_What to work on_
Identify every line in the records below that contains the word "none", and reproduce each one.

_Raw data_
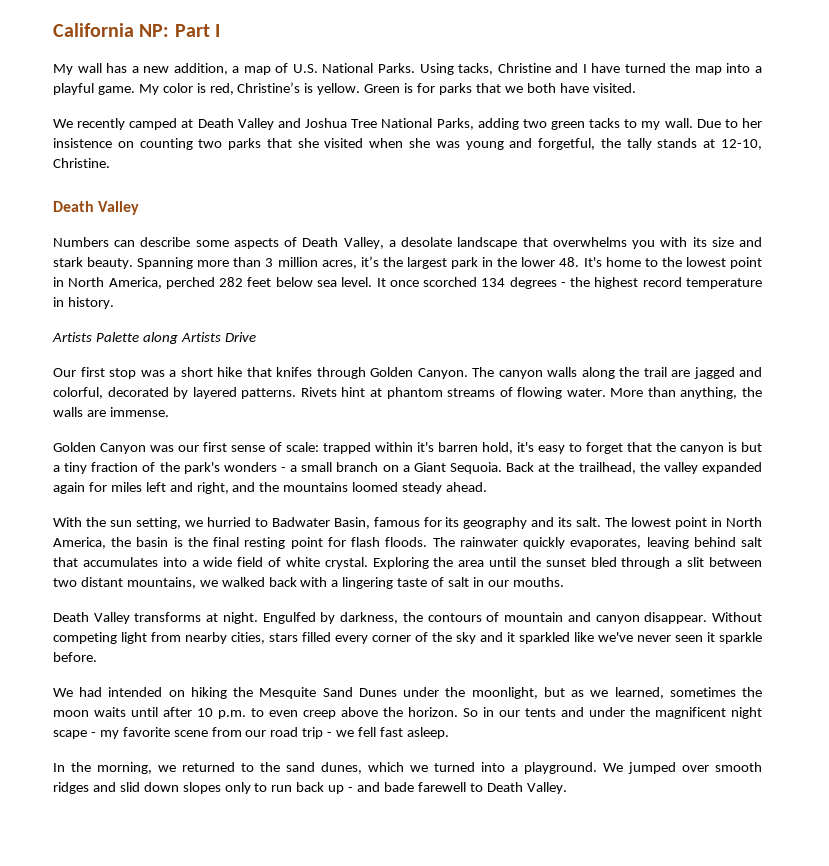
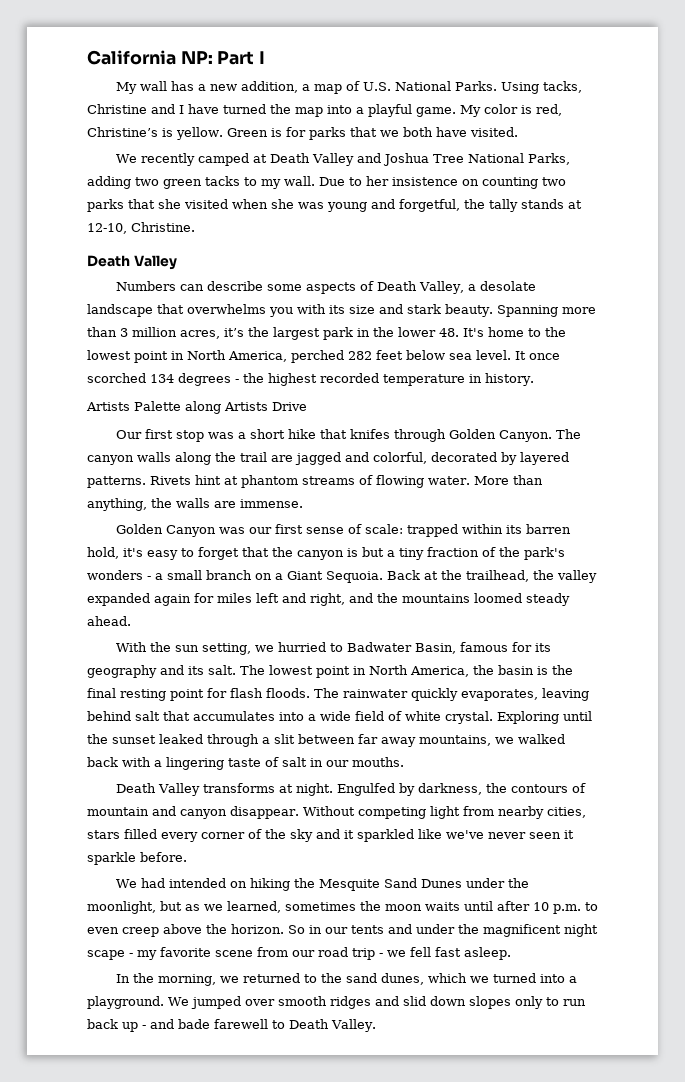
[642,277,682,287] record -> [320,373,379,383] recorded
[417,442,434,452] it's -> [506,525,523,534] its
[433,557,485,567] the area -> (559, 717) none
[590,557,617,567] bled -> [159,734,203,744] leaked
[53,577,123,587] two distant -> [358,734,416,747] far away

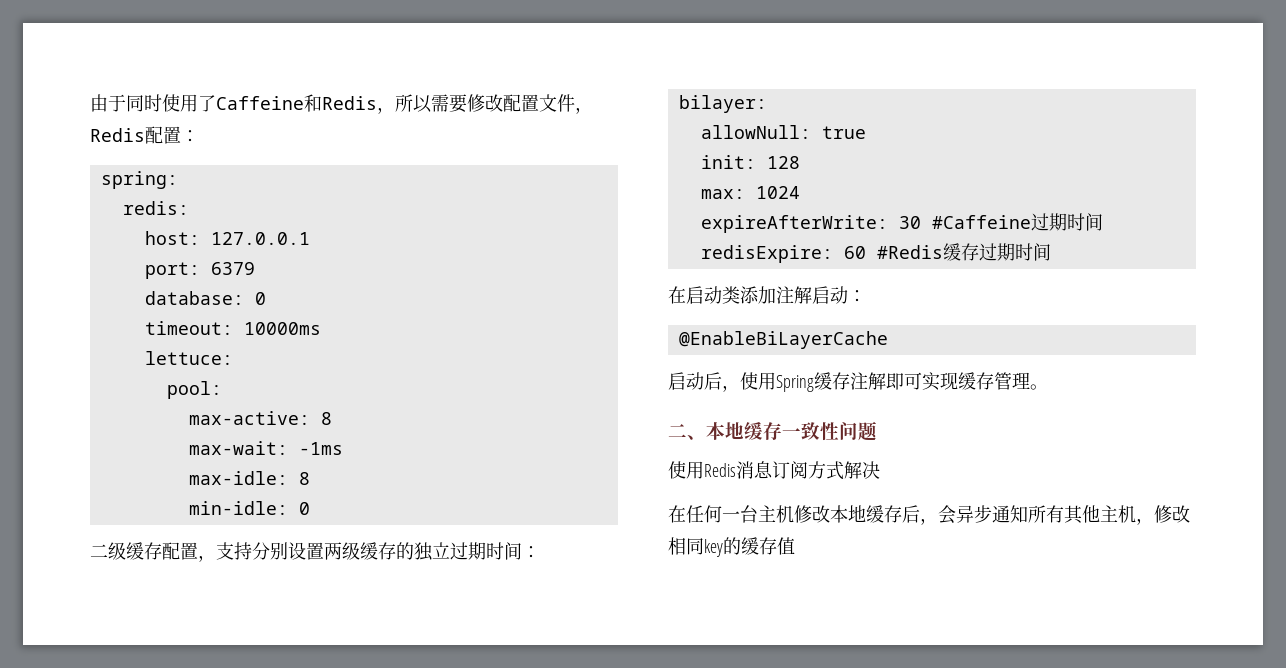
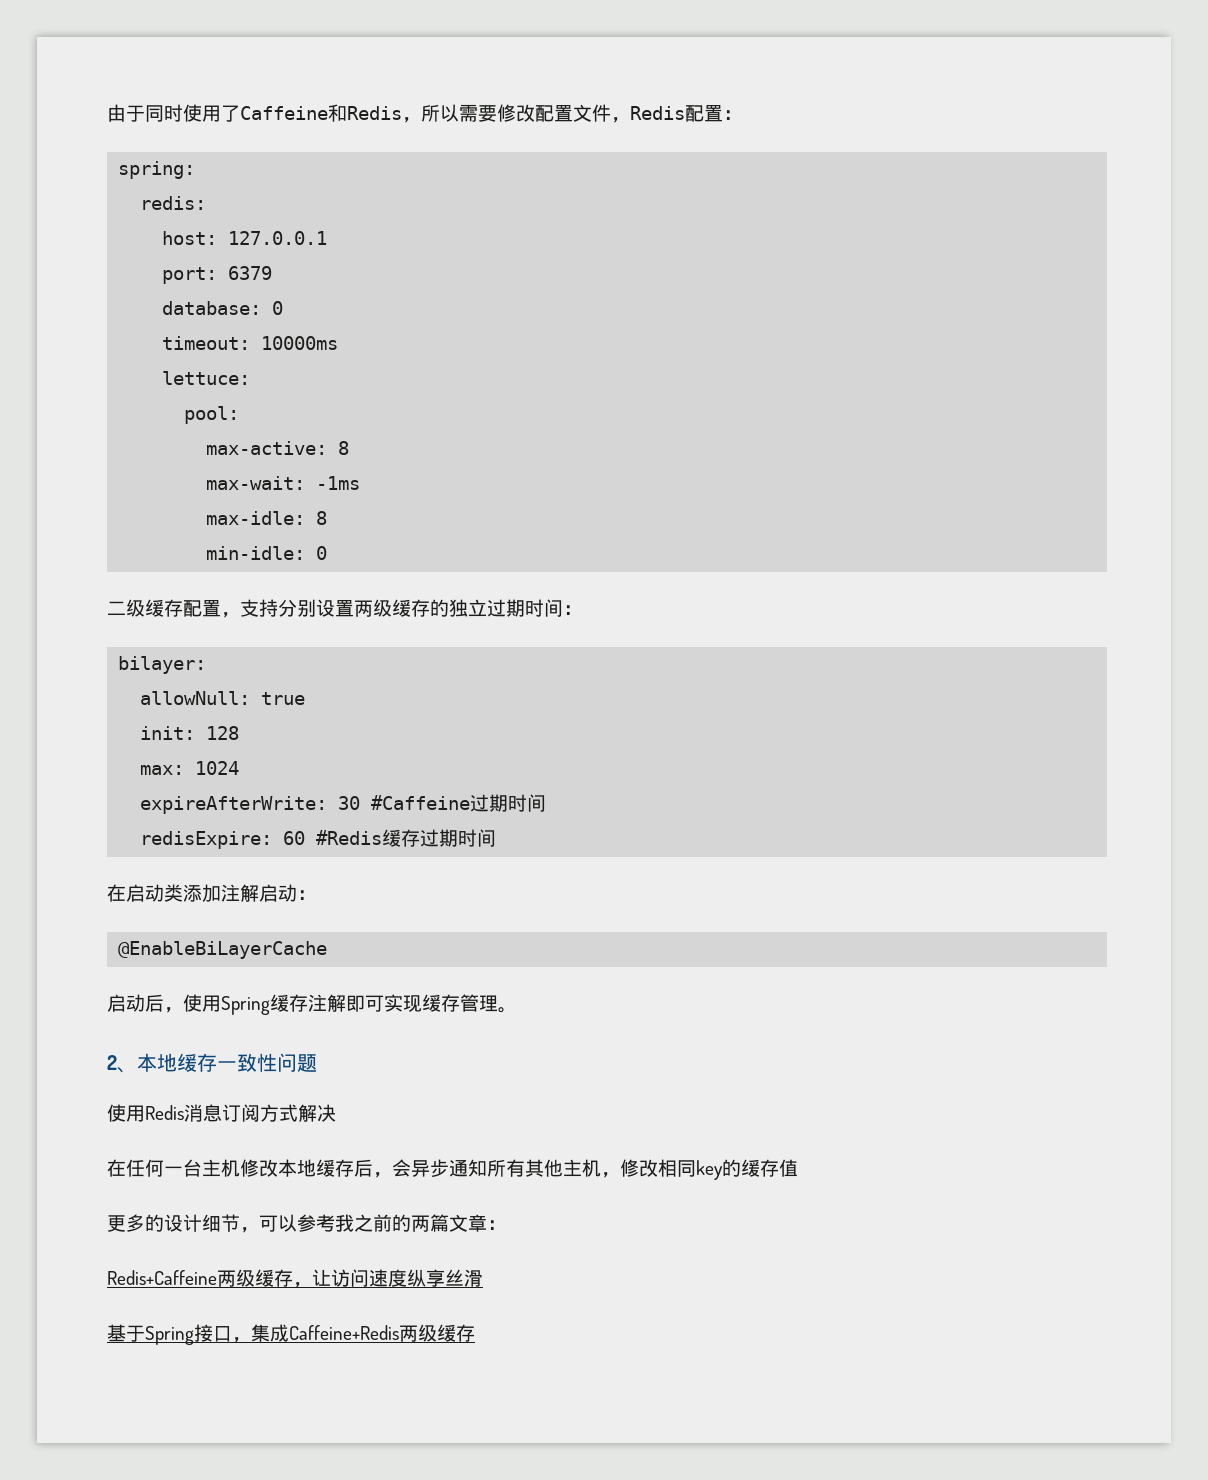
[668,424,687,438] 二 -> [107,1055,117,1070] 2
(795, 546) none -> [107,1214,506,1233] [107,1269,483,1288] [107,1324,475,1345] // 更多的设计细节，可以参考我之前的两篇文章： // Redis+Caffeine两级缓存，让访问速度纵享丝滑 // 基于Spring接口，集成Caffeine+Redis两级缓存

_Response_
[433,557,485,567] the area -> (559, 717) none
(795, 546) none -> [107,1214,506,1233] [107,1269,483,1288] [107,1324,475,1345] // 更多的设计细节，可以参考我之前的两篇文章： // Redis+Caffeine两级缓存，让访问速度纵享丝滑 // 基于Spring接口，集成Caffeine+Redis两级缓存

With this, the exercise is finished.